審査員は、子ども魔王たち

「美味しいごはんをあなたたちが作ると聞いて、誘ったの!」

「彼らなら公平なジャッジをなさるでしょう。文句はありませんね、ネウロータ殿」


 ケイスさんが、ネウロータくんにお伺いを立てる。


「お前たちは、ジャッジしないんだな?」


「はい。ご馳走になるだけです。我々は、ダイキ様に贔屓していただいておりますから。よって、我々の審査は無効です。ただ、お料理は楽しませてください」


「よし上等だ。とびっきりの料理を出してやるからな!」

 ネウロータくんも許可を出す。


 改めて、勝負が始まった。


「食材は? 指定する料理とかはあるのかな?」


「海産物を使った料理にするか」

 ネウロータくんが、指を鳴らす。


 台に乗った魚介類が、壮大なBGMに合わせて床の上から登場した。魚の刺身、牡蛎やアワビまである。フカヒレも。ぜいたくだなぁ。
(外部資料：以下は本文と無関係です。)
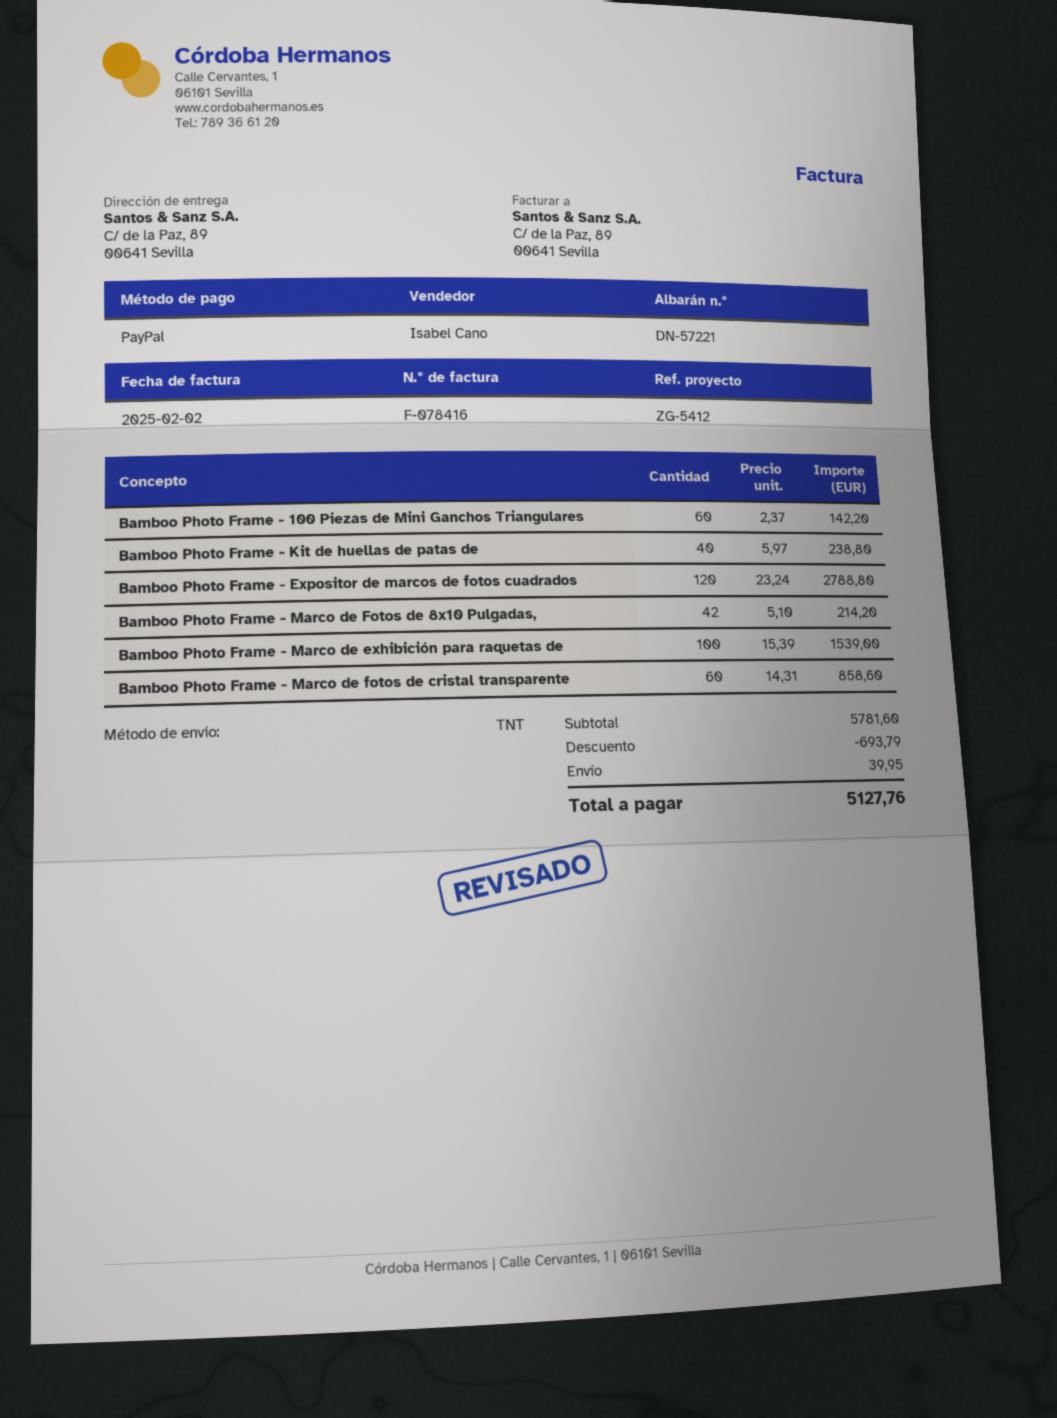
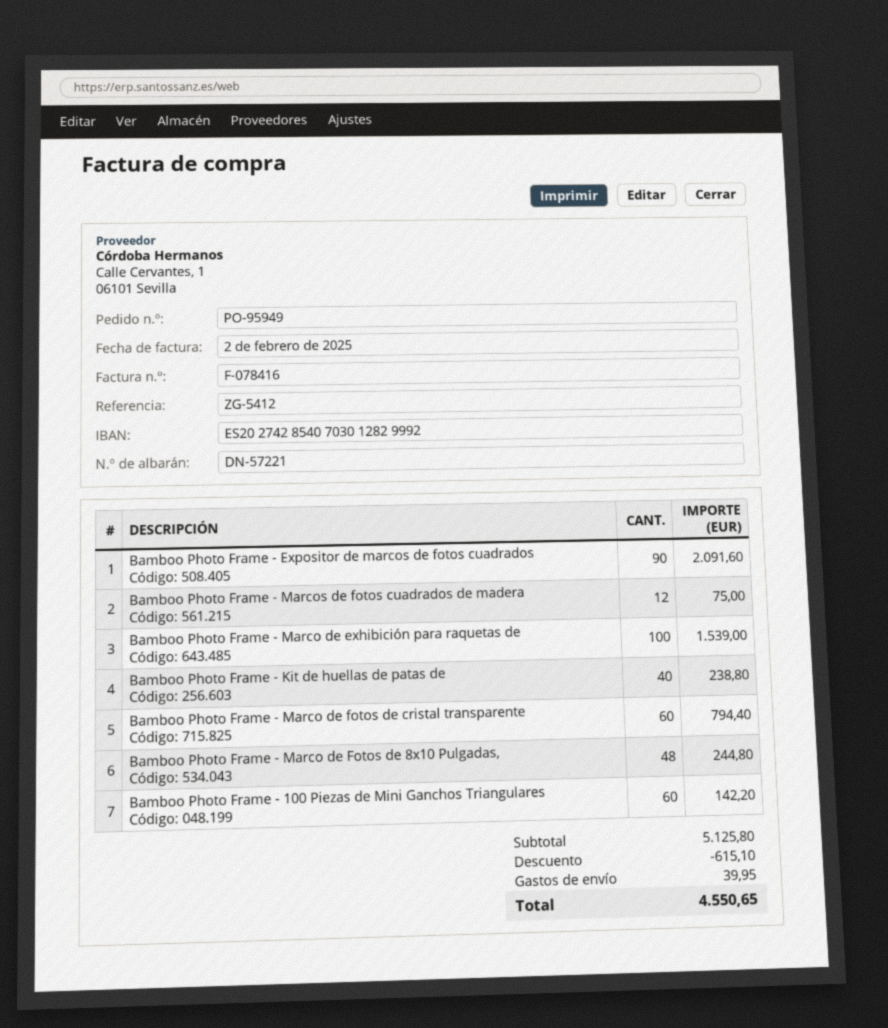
Bamboo Photo Frame - Expositor de marcos de fotos cuadrados: 120 for 2788.80 -> 90 for 2091.60
Bamboo Photo Frame - Marco de Fotos de 8x10 Pulgadas,: 42 for 214.20 -> 48 for 244.80
Bamboo Photo Frame - Marco de fotos de cristal transparente: 60 for 858.60 -> 60 for 794.40
Bamboo Photo Frame - Marcos de fotos cuadrados de madera: none -> 12 for 75.00
subtotal: 5781.60 -> 5125.80
discount: 693.79 -> 615.10
total: 5127.76 -> 4550.65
 ギャラリーのちびっ子魔王たちも、「うわあ」「おいしそー」とため息をついている。


 料理場はあらゆる現代調理器具が揃っていた。炊飯器、冷蔵庫、電子レンジまである。厨房というか、お料理教室のよう。土鍋でゴハンを炊かなきゃと思っていたので、ありがたかった。


「すごい。ファンタジー世界じゃないみたいだ」


「大魔王ロイリに頼んで、特別に注文した。『地球の技術が使えないから負けました』とか、情けない言い訳なんか聞きたくないからな! 一応、フェアプレイに乗っ取ったつもりだぞ」


「ありがとう、ネウロータくん」


「ふんっ」

 素直じゃないけど、ネウロータくんは本当にいい子だ。


「どれでも好きな食材を使え。いくらでも同じ食材はあるから、ダブりは気にしなくていいぞ。お前たちの国で採れる作物の使用も自由だ」

「いいの?」

「要はおいしければ、いいんだ。マズイ料理なんか食べたくないからな」


 慣れた作物を使えるのはありがたい。


「おや、マグロまであるじゃないか。よし、気が変わった。ぼくも刺身を振る舞うぞ!」

 起き上がったネウロータくんが、刺身包丁を手に召喚した。


「ぼくのマグロ解体ショーをご覧に入れよう!」

 小さな身体で、ネウロータくんが冷凍マグロを軽々と持ち上げる。これは、手強そうだ。


「じゃあチサちゃん、何を使おうか?」

 ボクたちも、食材を探す。


 チサちゃんは、執拗に香りを嗅いでいた。時々、うっとりした顔になる。




「これがいい」



 さんざん匂いを堪能し、チサちゃんが選んだ食材は、ボクの蔵々を遥かに超えていた。



「え、これ? ウソでしょ?」




 チサちゃんが選んだのは、台の隅っこに置かれた、カニカマと缶詰だ。